From the 1940s to the early 1960s, Gita Lenz (b. 1910) created a body of work that withstands
comparison to many of the better-known photographers of the time. Aaron Siskind was both a
friend and strong influence. Like Siskind, who started out as a social documentarian and member
of the Photo League in New York, Lenzs work ranges from the humanist to the abstract. She
spent much of her time making images of the people and the city around her. Also, like Siskind,
Lenz explored abstraction, both in nature and in the urban environment, frequently making
complex and beautiful images of mundane and dilapidated subjects.

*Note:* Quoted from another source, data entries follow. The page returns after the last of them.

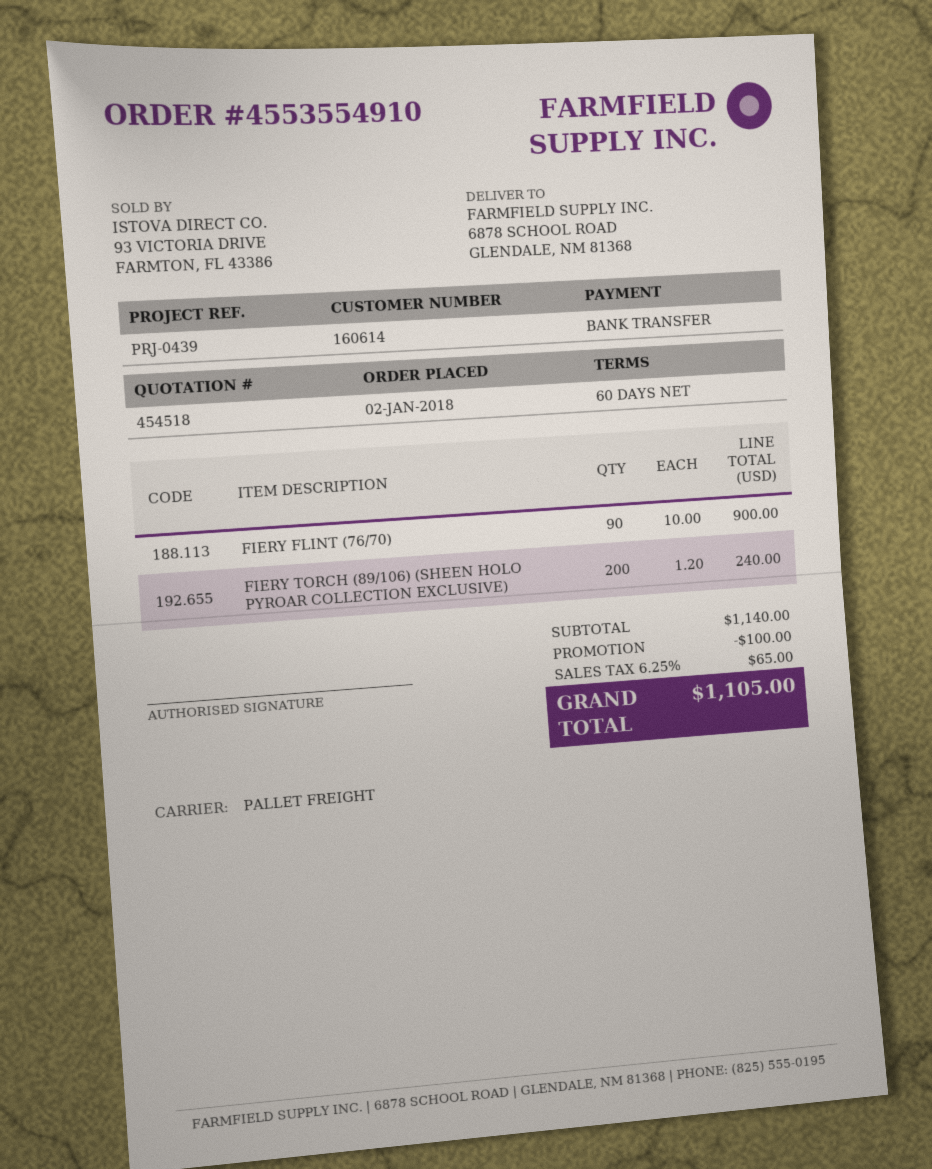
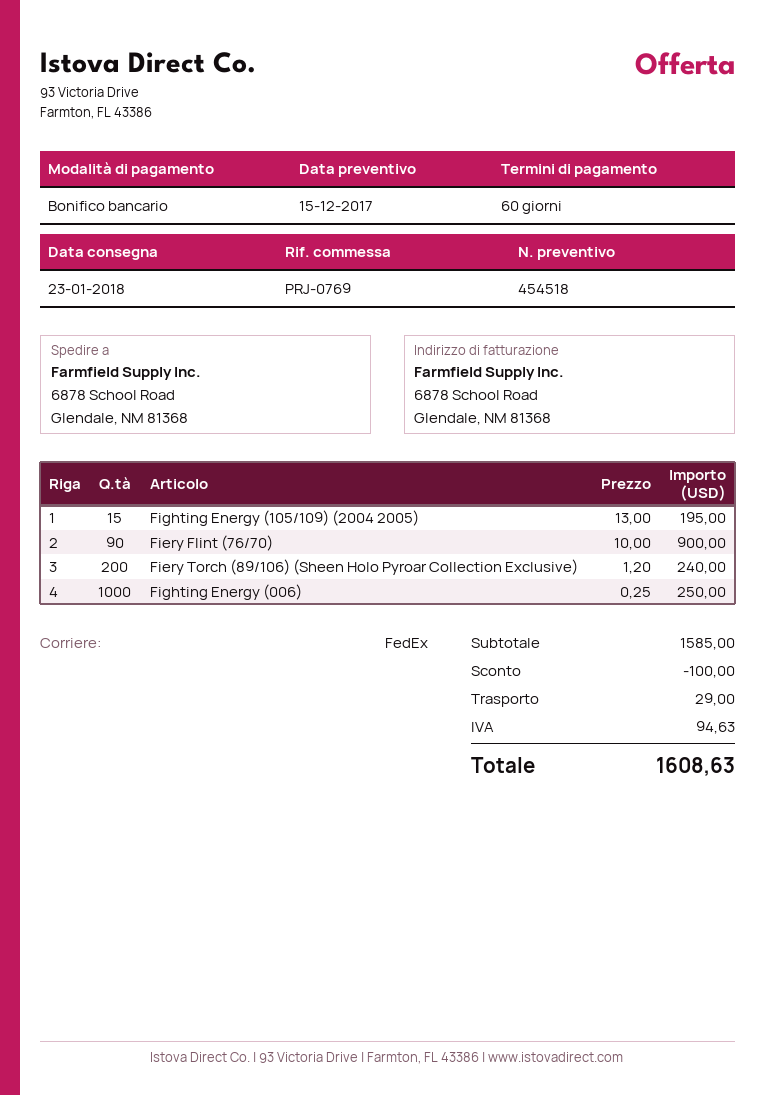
reference: PRJ-0439 -> PRJ-0769
shipping method: pallet freight -> FedEx
Fighting Energy (105/109) (2004 2005): none -> 15 x 13.00 = 195.00
Fighting Energy (006): none -> 1000 x 0.25 = 250.00
subtotal: 1140.00 -> 1585.00
shipping: none -> 29.00
tax: 65.00 -> 94.63
total: 1105.00 -> 1608.63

Some images are tender,
demonstrating a sense of empathy and respect, and others are dynamic, suggesting a modernist
and sometimes surreal perspective.
Gita Lenz moved to an apartment at the corner of Carmine Street and 7th Avenue in 1940. Soon
after, Lenz began photographing infrequently and informally, but by the 1950s she was working
professionally and receiving recognition.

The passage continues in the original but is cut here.